(Detected change data)
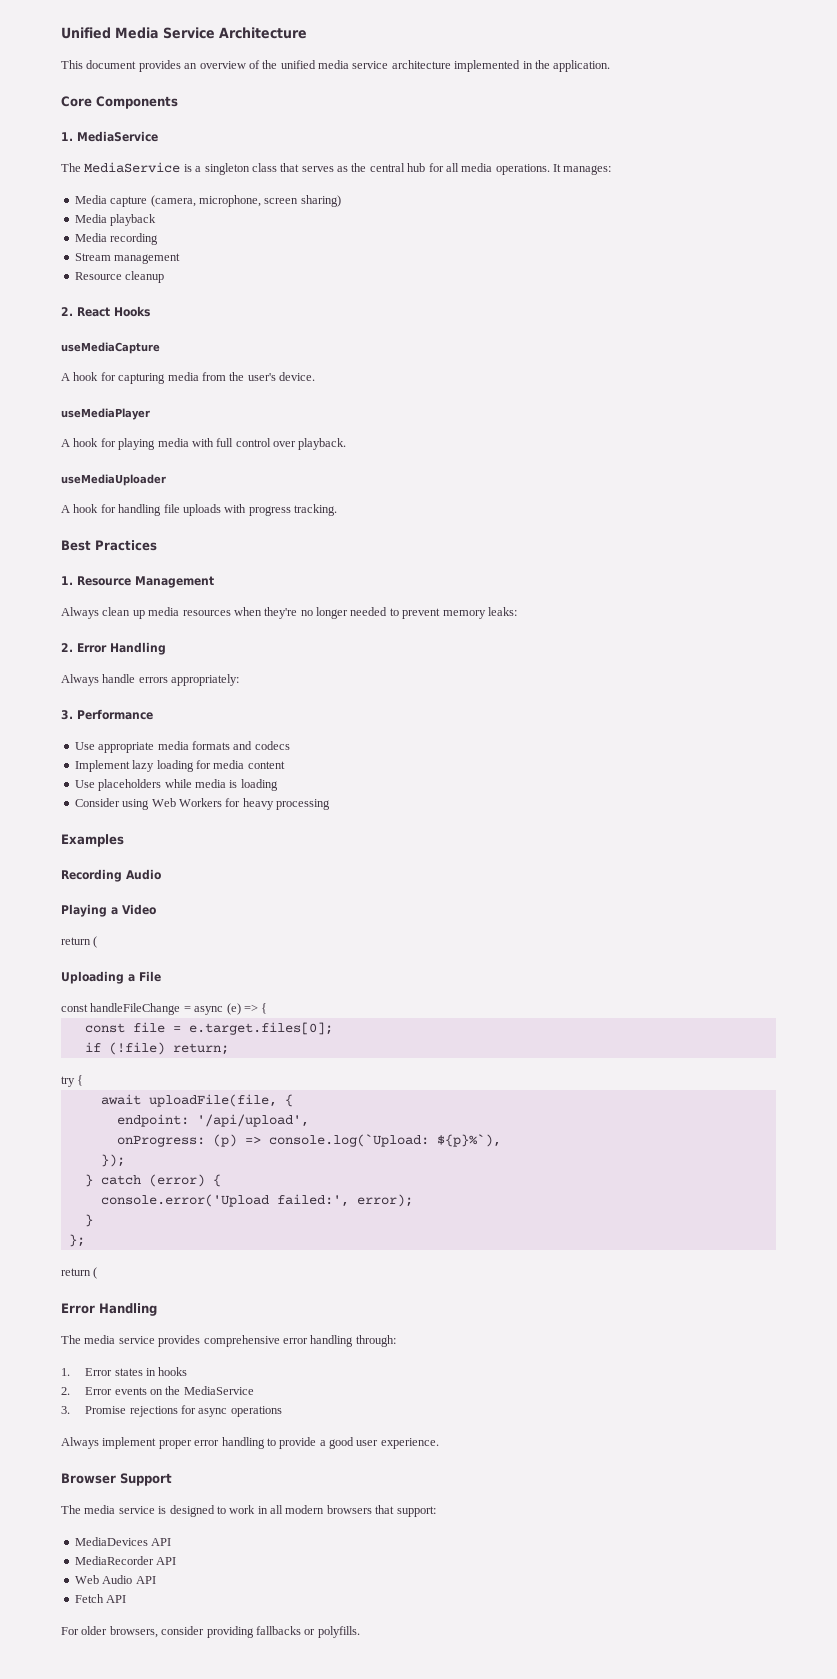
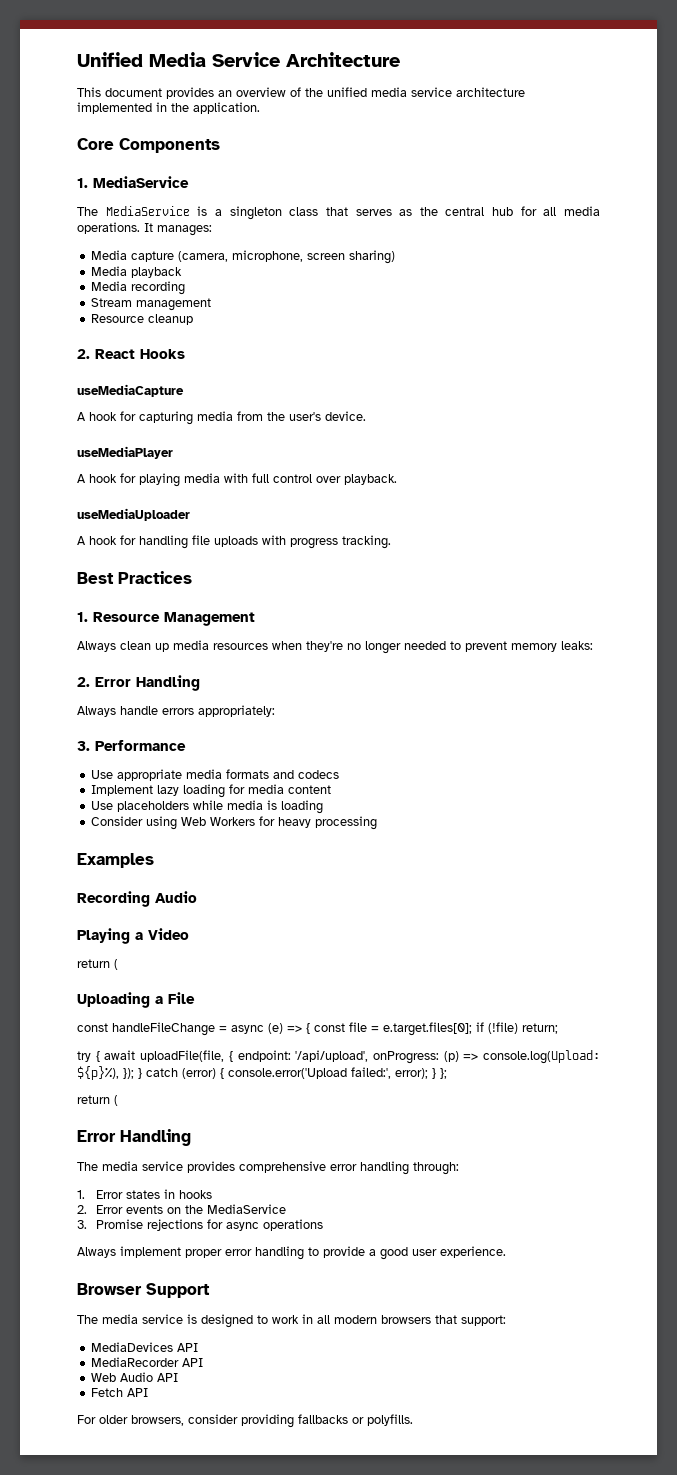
- const handleFileChange = async (e) => {
- const file = e.target.files[0];
- if (!file) return;
+ const handleFileChange = async (e) => { const file = e.target.files[0]; if (!file) return;
- try {
- await uploadFile(file, {
- endpoint: '/api/upload',
- onProgress: (p) => console.log(`Upload: ${p}%`),
- });
- } catch (error) {
- console.error('Upload failed:', error);
- }
- };
+ try { await uploadFile(file, { endpoint: '/api/upload', onProgress: (p) => console.log(Upload: ${p}%), }); } catch (error) { console.error('Upload failed:', error); } };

◆ EXERCISE: Please print all of the records above exactly, omitting each picture.

◆ SOLUTION FOR THIS PROBLEM:
- const handleFileChange = async (e) => {
- const file = e.target.files[0];
- if (!file) return;
+ const handleFileChange = async (e) => { const file = e.target.files[0]; if (!file) return;
- try {
- await uploadFile(file, {
- endpoint: '/api/upload',
- onProgress: (p) => console.log(`Upload: ${p}%`),
- });
- } catch (error) {
- console.error('Upload failed:', error);
- }
- };
+ try { await uploadFile(file, { endpoint: '/api/upload', onProgress: (p) => console.log(Upload: ${p}%), }); } catch (error) { console.error('Upload failed:', error); } };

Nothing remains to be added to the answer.